── EXTRACTED MATERIAL

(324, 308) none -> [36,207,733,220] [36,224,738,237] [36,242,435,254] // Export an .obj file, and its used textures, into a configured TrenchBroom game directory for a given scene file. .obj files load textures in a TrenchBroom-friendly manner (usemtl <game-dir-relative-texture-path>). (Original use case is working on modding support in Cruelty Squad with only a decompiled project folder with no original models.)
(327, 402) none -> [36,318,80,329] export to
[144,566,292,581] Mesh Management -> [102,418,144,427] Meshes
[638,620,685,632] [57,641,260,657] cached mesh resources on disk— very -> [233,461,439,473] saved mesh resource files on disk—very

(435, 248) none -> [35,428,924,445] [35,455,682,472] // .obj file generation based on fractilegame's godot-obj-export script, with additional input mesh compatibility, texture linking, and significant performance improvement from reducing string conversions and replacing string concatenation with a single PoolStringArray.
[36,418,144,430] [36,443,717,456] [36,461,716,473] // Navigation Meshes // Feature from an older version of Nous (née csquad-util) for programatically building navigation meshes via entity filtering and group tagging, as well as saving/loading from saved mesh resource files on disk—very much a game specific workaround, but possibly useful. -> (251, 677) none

────
── EXTRACTED MATERIAL

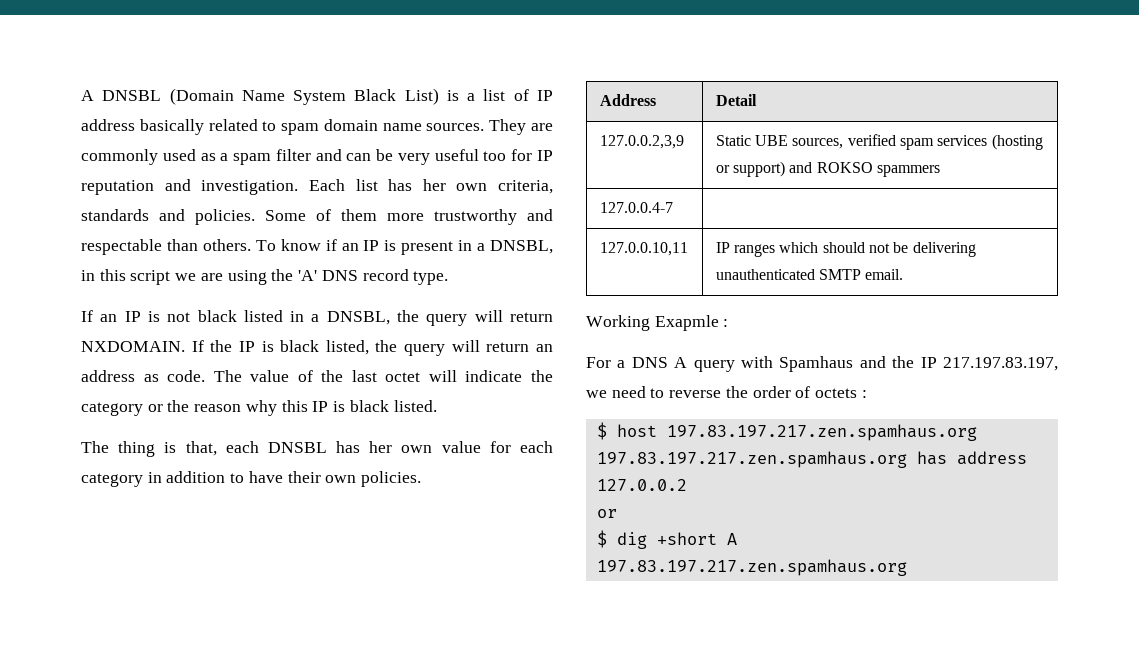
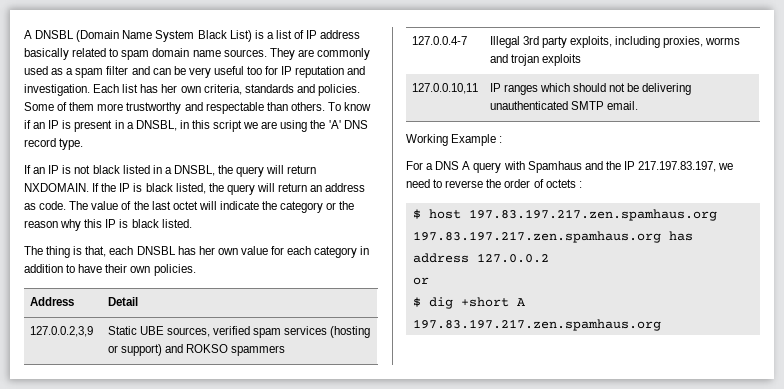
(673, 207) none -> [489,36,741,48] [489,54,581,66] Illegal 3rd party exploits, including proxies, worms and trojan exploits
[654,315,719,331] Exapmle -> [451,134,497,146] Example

────
── EXTRACTED MATERIAL

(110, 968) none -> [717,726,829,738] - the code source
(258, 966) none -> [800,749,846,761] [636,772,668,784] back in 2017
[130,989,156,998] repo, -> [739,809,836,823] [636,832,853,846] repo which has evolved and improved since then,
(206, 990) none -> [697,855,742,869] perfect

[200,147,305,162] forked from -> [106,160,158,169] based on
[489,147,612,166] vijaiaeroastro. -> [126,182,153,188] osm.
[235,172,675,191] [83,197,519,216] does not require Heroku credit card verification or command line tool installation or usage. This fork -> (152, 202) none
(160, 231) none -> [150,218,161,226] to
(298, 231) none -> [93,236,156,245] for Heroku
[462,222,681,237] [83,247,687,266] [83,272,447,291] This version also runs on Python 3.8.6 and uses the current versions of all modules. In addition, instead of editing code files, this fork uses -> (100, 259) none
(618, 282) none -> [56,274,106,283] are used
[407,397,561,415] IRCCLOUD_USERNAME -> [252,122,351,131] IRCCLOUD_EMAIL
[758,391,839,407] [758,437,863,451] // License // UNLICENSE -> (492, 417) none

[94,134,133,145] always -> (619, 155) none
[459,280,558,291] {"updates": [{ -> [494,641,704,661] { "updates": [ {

────

# WHAT IS BEING ASKED
Look above for the line holding "(324, 308) none". Print it and every line after it, exactly, through the line holding "[638,620,685,632] [57,641,260,657] cached".

# SOLUTION TO THE EXERCISE
(324, 308) none -> [36,207,733,220] [36,224,738,237] [36,242,435,254] // Export an .obj file, and its used textures, into a configured TrenchBroom game directory for a given scene file. .obj files load textures in a TrenchBroom-friendly manner (usemtl <game-dir-relative-texture-path>). (Original use case is working on modding support in Cruelty Squad with only a decompiled project folder with no original models.)
(327, 402) none -> [36,318,80,329] export to
[144,566,292,581] Mesh Management -> [102,418,144,427] Meshes
[638,620,685,632] [57,641,260,657] cached mesh resources on disk— very -> [233,461,439,473] saved mesh resource files on disk—very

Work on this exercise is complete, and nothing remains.